Halaman

17 Mar 2010

Kompromi


6.32 PM @office

Wanita berparas ayu itu bergegas membereskan barang-barangnya. Dia sadar sudah terlambat untuk memenuhi janji bertemu dengan seorang sahabat. Benar saja, ponselnya berbunyi tanda ada pesan di BBM.

7.28 PM @coffee shop

Lana langsung menuju sebuah meja begitu melihat lambaian seorang wanita berpenampilan menarik. Ya, menarik, hanya memakai kemeja dan celana pantalon saja, dia sudah berhasil membuat beberapa pasang mata pria dan wanita mencuri pandang.

"Ah, Karlyshia, maafkan aku terlambat, ternyata meeting-nya lebih panjang dari yang kukira," Lana menyapanya dengan ramah sembari memberikan peluk cium.
"Ya, aku tahu, selalu begitu.
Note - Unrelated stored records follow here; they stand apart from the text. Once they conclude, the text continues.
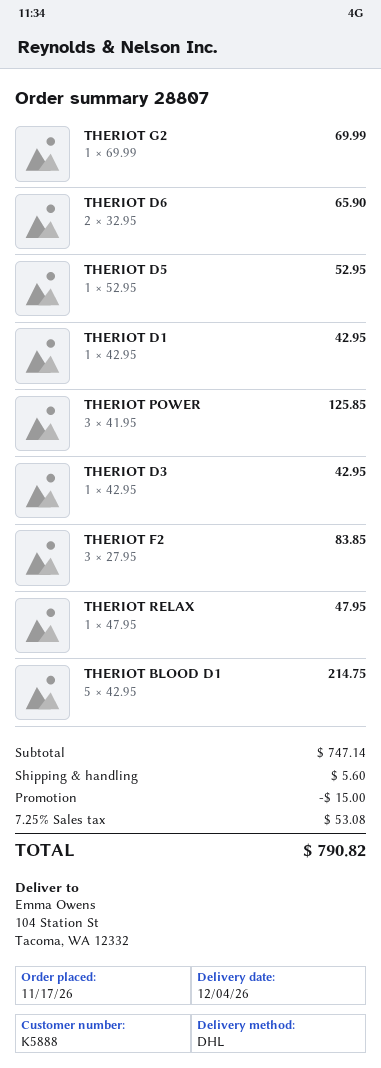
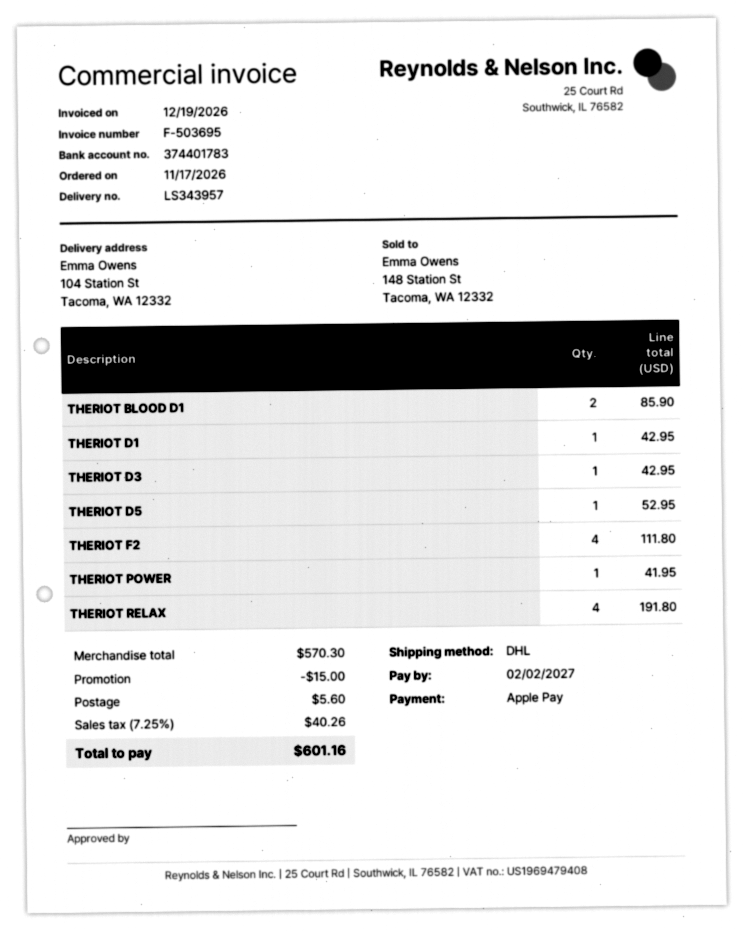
THERIOT G2: 1 for 69.99 -> none
THERIOT D6: 2 for 65.90 -> none
THERIOT POWER: 3 for 125.85 -> 1 for 41.95
THERIOT F2: 3 for 83.85 -> 4 for 111.80
THERIOT RELAX: 1 for 47.95 -> 4 for 191.80
THERIOT BLOOD D1: 5 for 214.75 -> 2 for 85.90
subtotal: 747.14 -> 570.30
tax: 7.25% = 53.08 -> 7.25% = 40.26
total: 790.82 -> 601.16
Alasanmu selalu saja urusan kantor, tidak pernah ada yang lain," sahut si karib dengan wajah setengah kesal.
"Jadi, adakah yang bisa kubantu sampai kau mengundangku secara mendadak hari ini"
"Tentu saja, kalau tidak buat apa aku repot-repot minta bertemu denganmu yang aku tahu adalah orang paling sibuk di hari-hari kerja seperti sekarang."
Yang ditegur hanya tertawa renyah tanpa berusaha bertahan.

Ada kediaman antara keduanya selama beberapa saat. Masing-masing sibuk dengan pikirannya. Si karib berusaha menyusun kata-kata yang paling tepat.

"Katakan padaku, apa yang membuatmu akhirnya memutuskan menikah? Semua orang tahu saat itu kau ada di puncak karirmu. Kau cantik, pintar, sukses dan masih muda. Apakah kau pernah menyesalinya?"
Lana tersentak. Menerawang. Mendesah pelan sebelum akhirnya berujar.
"Sejujurnya Karlyshia sayang, mungkin aku dulu sama sekali tidak memikirkannya. Waktu itu aku sama sekali tidak tahu, apakah aku memang sudah siap menikah. Tapi, kalau kau tanya apakah aku menyesalinya, jawabanku pasti. Tidak."
"AKu tidak mengerti. Menikah berarti kita bersedia membagi segalanya dengan orang lain. Menikah berarti bersedia membagi waktu sendiriku. Menikah berarti selamat tinggal kebebasan. Bahkan kadang menikah juga berarti selamat tinggal tangga karir, kesempatanmu tertutup karena tidak semua perusahaan mau menerima karyawati yang sudah menikah."
"Kurasa kau hanya terpengaruh pikiranmu sendiri, Karlyshia. Tidak semua berarti masih ada. Walaupun perbandingannya 1:5, tapi tetap ada. Kalau menurutmu menikah berarti membagi segalanya, kau benar. Tapi, menikah bukan berarti mengekang kebebasanmu. Apakah frekwensiku bekerja berkurang?"
"Saat ini, tidak."
"Apakah frekwensiku kumpul-kumpul sampai larut malam berkurang?"
"Tidak."
"Lalu, apakah setelah aku menikah, karirku turun?"
"Ah, tidak, kau semakin bersinar. Tapi, mungkin kau saja yang beruntung, suamimu tidak pernah menuntutmu terlalu banyak."
"Kau, hanya terlalu ketakutan. Aku akui, menikah tidak mudah karena ada komitmen disana. Tapi, itu semua tergantung bagaimana kau dan pasanganmu bisa saling menghormati. Kalau kau suka travelling, katakan padanya terus terang kalau ingin terus begitu setelah menikah."
"Tidak mungkin, Lana. Kau tahu sendiri dia tidak suka travelling. Dia hanya tertarik dengan gadget dan software dan segala macam hal yang aku tidak mengerti."
"Kalau memang begitu, lalu apa yang membuatmu tertarik padanya? Apa yang membuat kalian bertahan sampai sejauh ini."
"Karena kami saling mengisi. Aku anak manja dan dia mau mengikuti segala racauanku."
Lana tersenyum, "Jadi, mulailah dari sana Karlyshia. Mulailah dengan kompromi. Berkompromi dengan segala kelebihan dan kekurangan yang ada diantara kalian. Tidak ada pasangan yang benar-benar cocok dan sempurna 100%. Tapi, mulailah dari saling menghargai dan berkompromi. Kalian saling tertarik karena saling mengisi."
"Ah, ya, mungkin kau benar. Aku hanya perlu sedikit berkompromi..."

"Menikah tidak pernah mudah, tapi bisa selalu diusahakan untuk menjadi lebih baik, setiap hari. Aku, hanya memulai dari sesuatu yang sangat sederhana. Kompromi."